What the Research Is Teaching

A few things are already clear from the paper-trading period.

Regime selectivity is correct but may be too conservative. The high NO_TRADE fraction means the system passes on many potential setups. Whether those passed setups would have been profitable is worth examining through backtesting, not just observation.

Multi-leg strategies with defined risk outperform pure scalping in this period. The iron condor and tick-data ranker results versus the scalp and debit spread results point toward structures where the profit/loss profile is bounded and the hold period is long enough for premium decay to work.
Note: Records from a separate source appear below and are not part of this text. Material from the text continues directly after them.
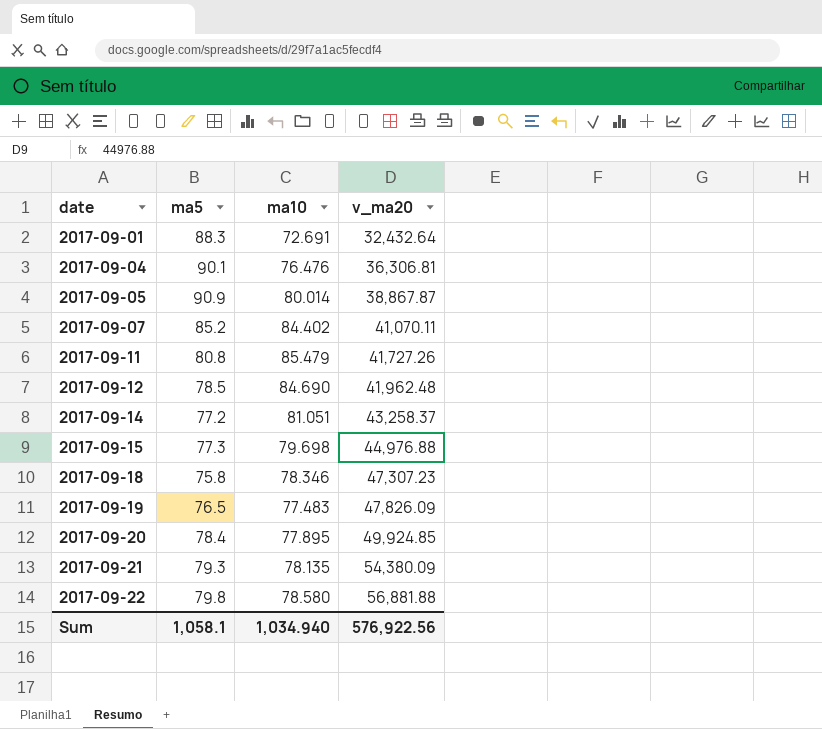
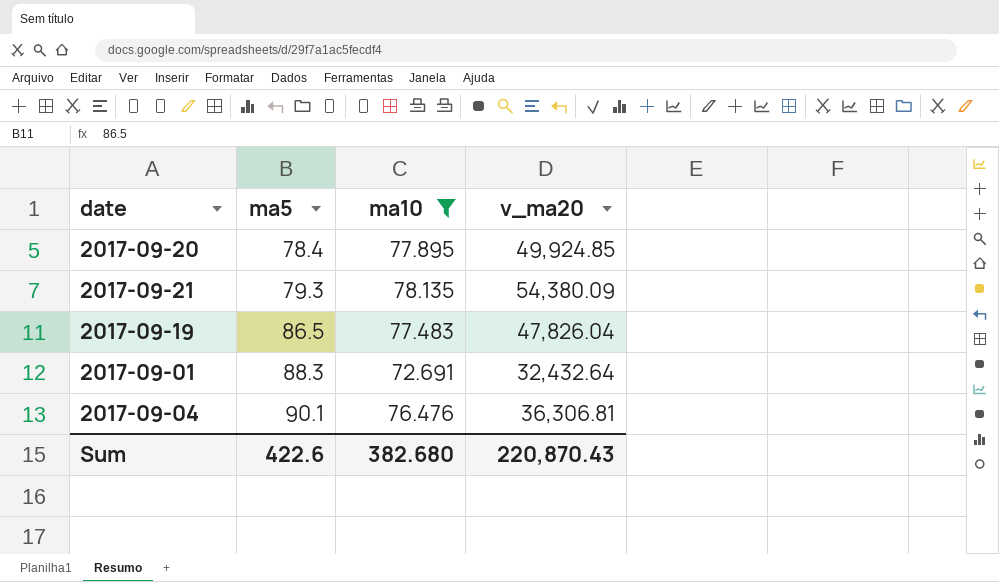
filter: none -> ma10 <= 78.135
row order: date ascending -> ma5 ascending
2017-09-19 | ma5: 76.5 -> 86.5
2017-09-19 | v_ma20: 47,826.09 -> 47,826.04
Sum | ma5: 1,058.1 -> 422.6
Sum | ma10: 1,034.940 -> 382.680
Sum | v_ma20: 576,922.56 -> 220,870.43

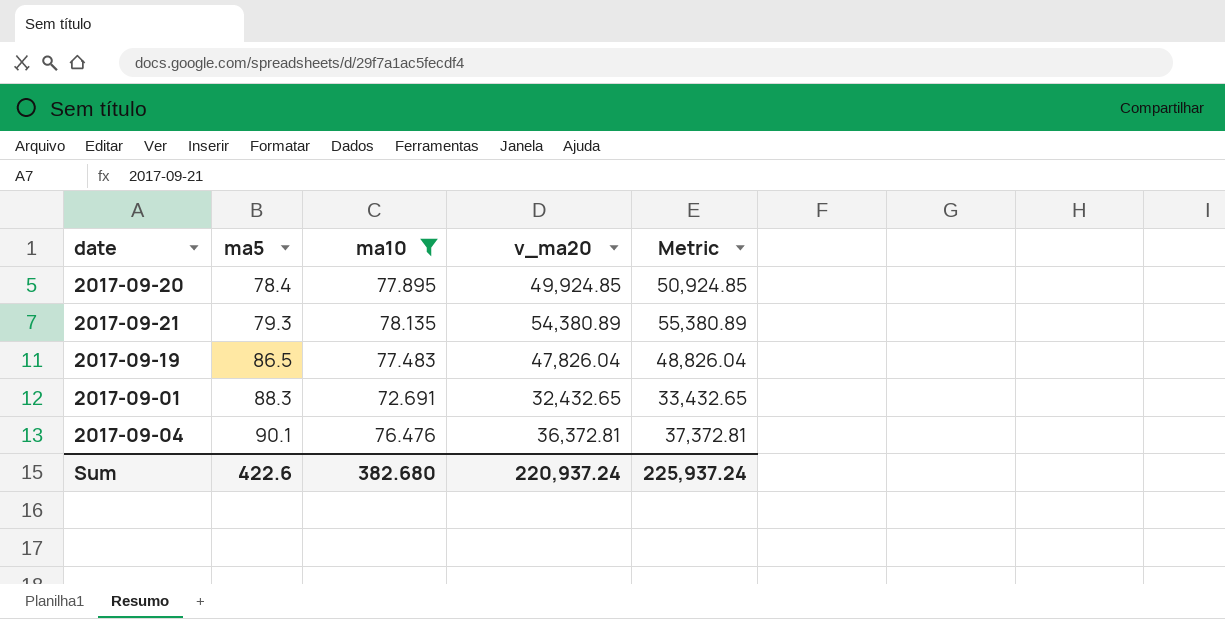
column Metric | formula: none -> [v_ma20] + 1000
2017-09-21 | v_ma20: 54,380.09 -> 54,380.89
2017-09-01 | v_ma20: 32,432.64 -> 32,432.65
2017-09-04 | v_ma20: 36,306.81 -> 36,372.81
Sum | v_ma20: 220,870.43 -> 220,937.24

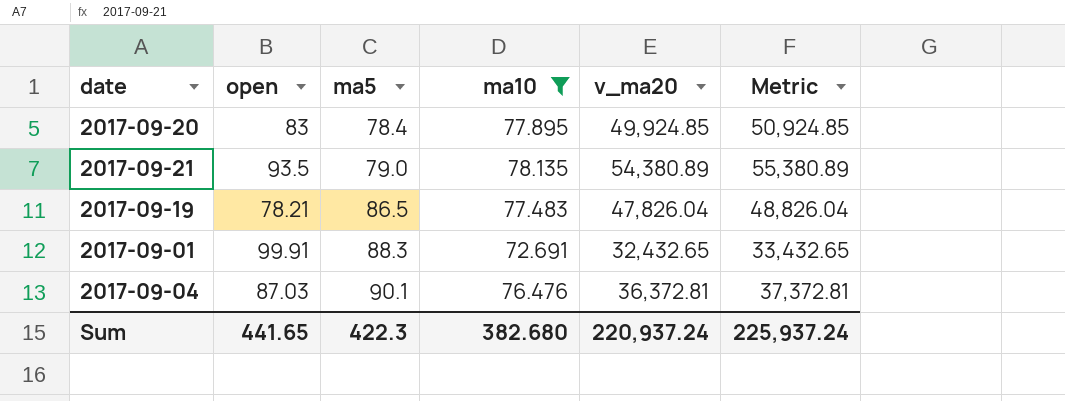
column open | position: none -> 2
2017-09-21 | ma5: 79.3 -> 79.0
Sum | ma5: 422.6 -> 422.3

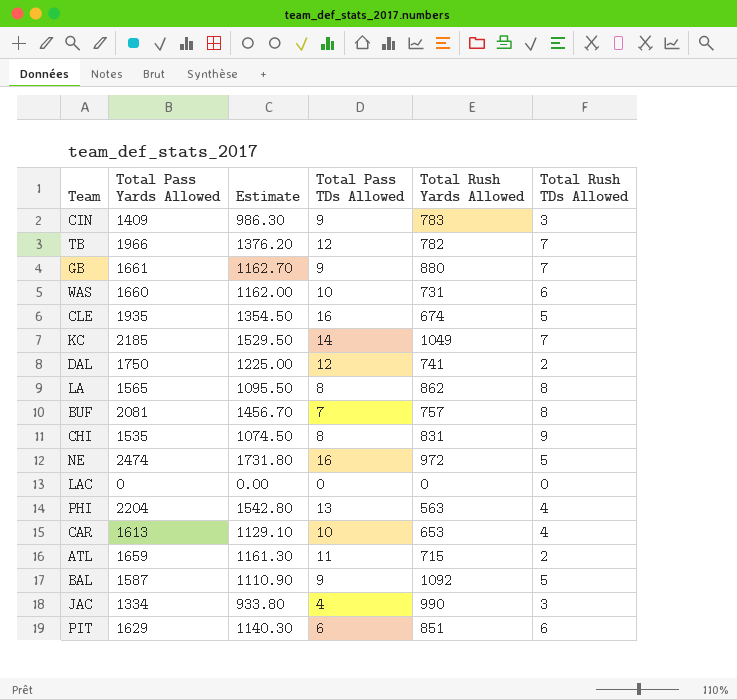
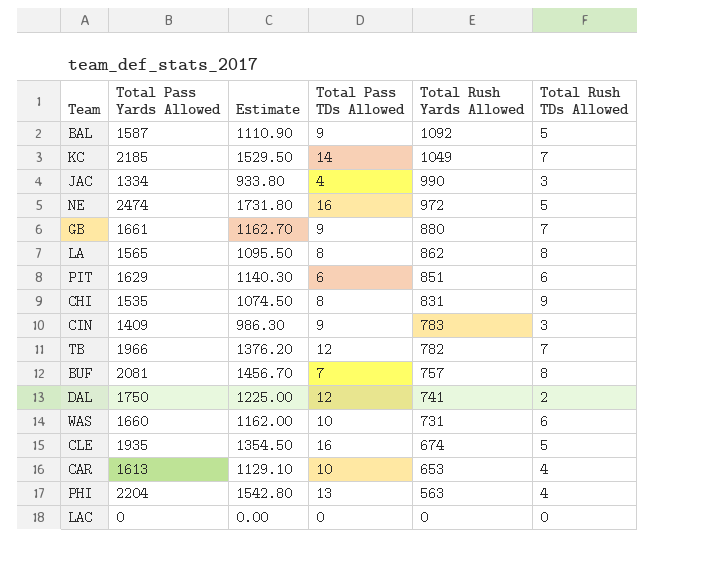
row order: none -> Total Rush Yards Allowed descending
row ATL: 1659 | 1161.30 | 11 | 715 | 2 -> none

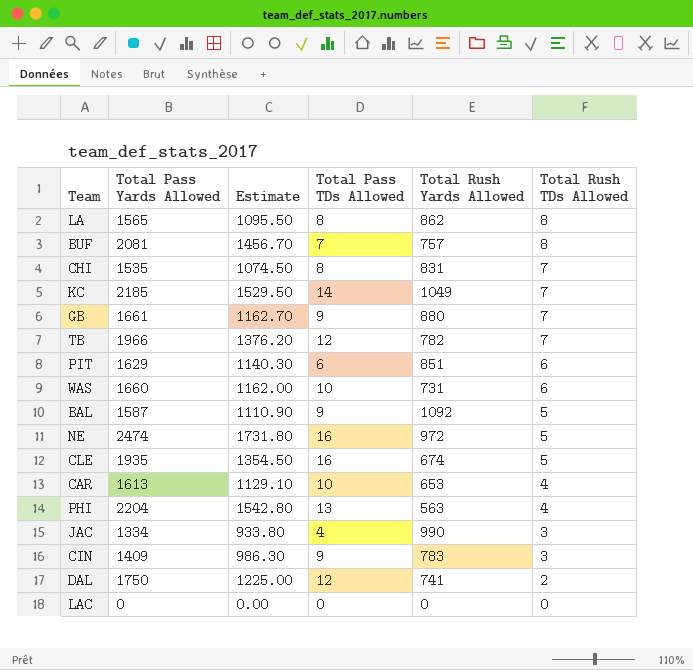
row order: Total Rush Yards Allowed descending -> Total Rush TDs Allowed descending
CHI | Total Rush TDs Allowed: 9 -> 7

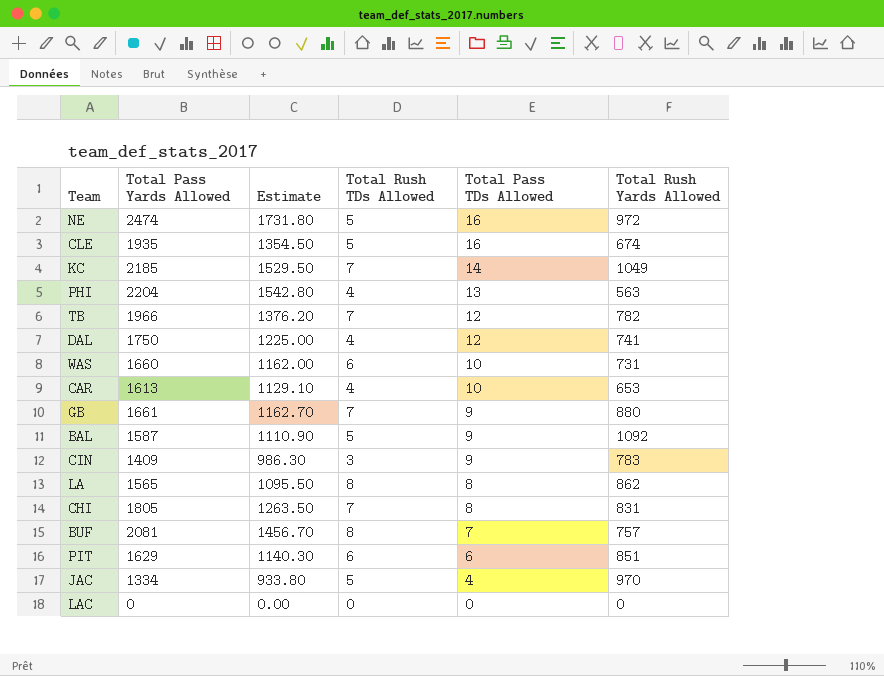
row order: Total Rush TDs Allowed descending -> Total Pass TDs Allowed descending
column Total Rush TDs Allowed | position: 6 -> 4
DAL | Total Rush TDs Allowed: 2 -> 4
CHI | Total Pass Yards Allowed: 1535 -> 1805
CHI | Estimate: 1074.50 -> 1263.50
JAC | Total Rush TDs Allowed: 3 -> 5
JAC | Total Rush Yards Allowed: 990 -> 970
Entry regime filters matter more than exit rules. The debit spread and calendar results suggest the entries are wrong more often than the exits. That is a common finding in options research and the right place to invest in tighter conditions.

Paper trading reveals operational failures that backtesting cannot. Two positions were voided due to data issues. Several positions were admitted and closed within minutes because live quote quality degraded. A backtest using clean historical data would not have shown those failure modes.

The platform is research infrastructure, not a trading product. The value is in building a rigorous, reproducible process for evaluating whether a strategy has edge before any real capital is involved.